A little musk is a good thing but there is definitely a range.


----------



## FatherofTwo (Dec 6, 2014)

Im blessed in the fact that when my wife and I would often have our " spontaneous " and very rare romps involving any kind of oral she's actually just as nice down there as when she comes out of the shower !!

Im hoping Im the same but honestly probably isnt oppsss !


----------



## soccermom2three (Jan 4, 2013)

We are spontaneous. 

Why does your wife douche before oral? I think that's a little extreme. It's really not needed, the area is self cleaning.


----------



## hookares (Dec 7, 2011)

From what I can remember, I would have been very disappointed if a vagina didn't taste like a vagina when I was going down.


----------



## larry.gray (Feb 21, 2011)

lucy999 said:


> Huh. Au naturale? Interesting. This is why I come to this board. To learn. I would've never predicted this type of response.
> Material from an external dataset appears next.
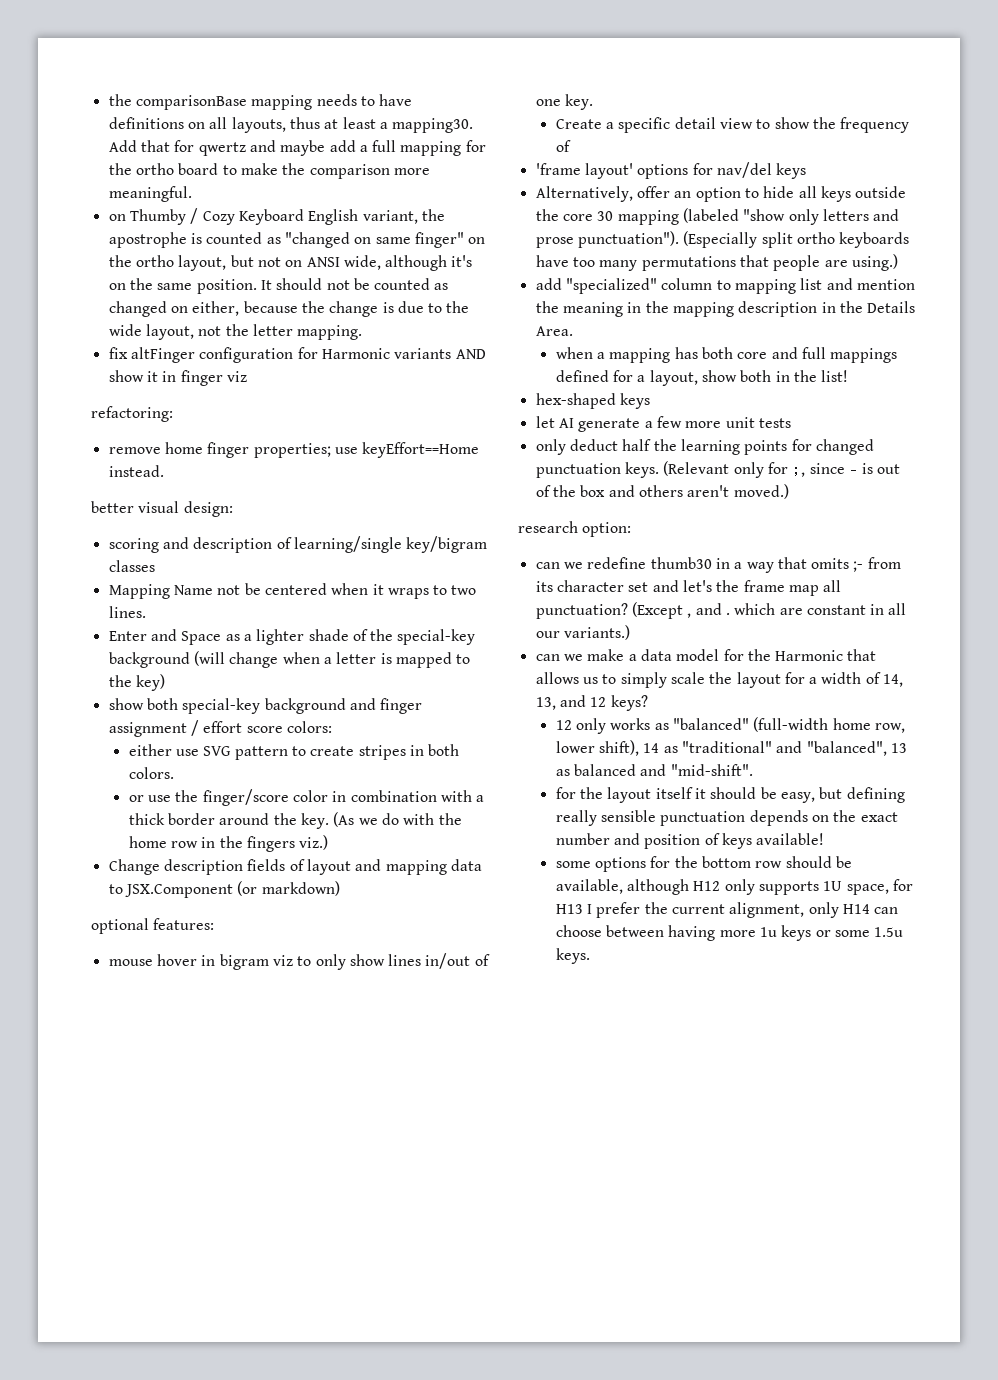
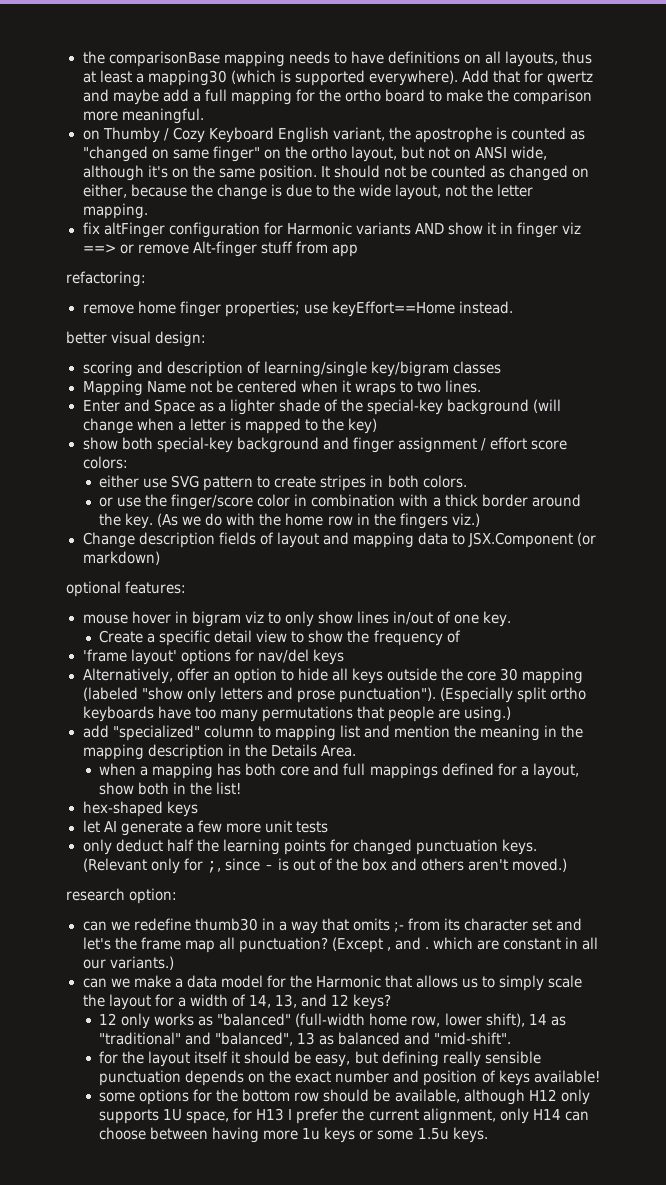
- the comparisonBase mapping needs to have definitions on all layouts, thus at least a mapping30.
+ the comparisonBase mapping needs to have definitions on all layouts, thus at least a mapping30 (which is supported everywhere).
- fix altFinger configuration for Harmonic variants AND show it in finger viz
+ fix altFinger configuration for Harmonic variants AND show it in finger viz ==> or remove Alt-finger stuff from app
Not totally natural either though. I regularly trim up on Mrs Gray. I use a personal trimmer and keep trim it just long enough that it isn't pokey stubble. A lot of the 'stinkey' smells are in the pubic hair.


----------



## CincyBluesFan (Feb 27, 2015)

I guess to each their own. Heck, I love when I can go down on the wife at the end of the day. It's so nice and "seasoned" by then. Don't judge. I also love to do it after we've gone for a long walk or have worked out. So sloppy and wonderful. Sure sometimes you have to spit out little chunks of TP but when you're in love it doesn't matter. 

Get all in it my man. Enjoy!


----------



## couple (Nov 6, 2010)

99% of the time it's 'clean enough'.

It's just my opinion but a man with a healthy sex drive and a strong attraction to and appreciation of the female body and female genitalia is not so particular about it being squeaky clean and free of any odor. I guess if you are a man who can 'just tolerate' giving a woman oral, then you'll only want to do it under the most pristine conditions.

And I would say it's similar for women giving oral to a man although i have less perspective on that.


----------



## chillymorn (Aug 11, 2010)

Q tip said:


> think about it. scary statement.
> 
> anyway as long as the two are comfortable, whatever works is fine.


? look it up.your mouth is a pretty germ infested place i read a dogs mouth is cleaner. human bites are at a greater risk of infection than dog bites.


----------



## LuvIsTuff (Feb 20, 2015)

So, to answer your question directly, yes, you are alone here. LOL


----------



## Marriedwithdogs (Jan 29, 2015)

Salty balls are not a delicacy! I prefer out of the shower or baby wipe clean!


----------



## chillymorn (Aug 11, 2010)

Marriedwithdogs said:


> Salty balls are not a delicacy! I prefer out of the shower or baby wipe clean!


reminds me of SNL sweaty balls skit.

by all means if your partners prefers a clean plate make sure you wash the dishes.


----------



## Marriedwithdogs (Jan 29, 2015)

Zanne said:


> Aw, Anon, morning breath is romantic! I love spontaneity! There's no time for bathroom breaks and toothpaste when you wake up in those early hours and you are both hot for each other! HOT, Anon!!
> 
> As for personal hygiene and oral sex, you know I had issues with my STBXH and his lack of hygiene. But that doesn't mean I need a sterile environment! I've always thought that sex is natural... and our bodies have natural smells. But more and more I'm losing my hang ups about sex and I find natural smells a turn on actually. I would be a disappointment to my BF if I bathed first. And a days worth (or two...maybe I would draw the line at three) of a few germs on his body isn't going to stop me either!!
> 
> ...


I actually think sex on a full bladder(not bursting) feels better and more intense. I think that's one of the reasons men wake up with wood bc the pressure on the bladder signals to other parts.


----------



## CincyBluesFan (Feb 27, 2015)

Marriedwithdogs said:


> I actually think sex on a full bladder(not bursting) feels better and more intense. I think that's one of the reasons men wake up with wood bc the pressure on the bladder signals to other parts.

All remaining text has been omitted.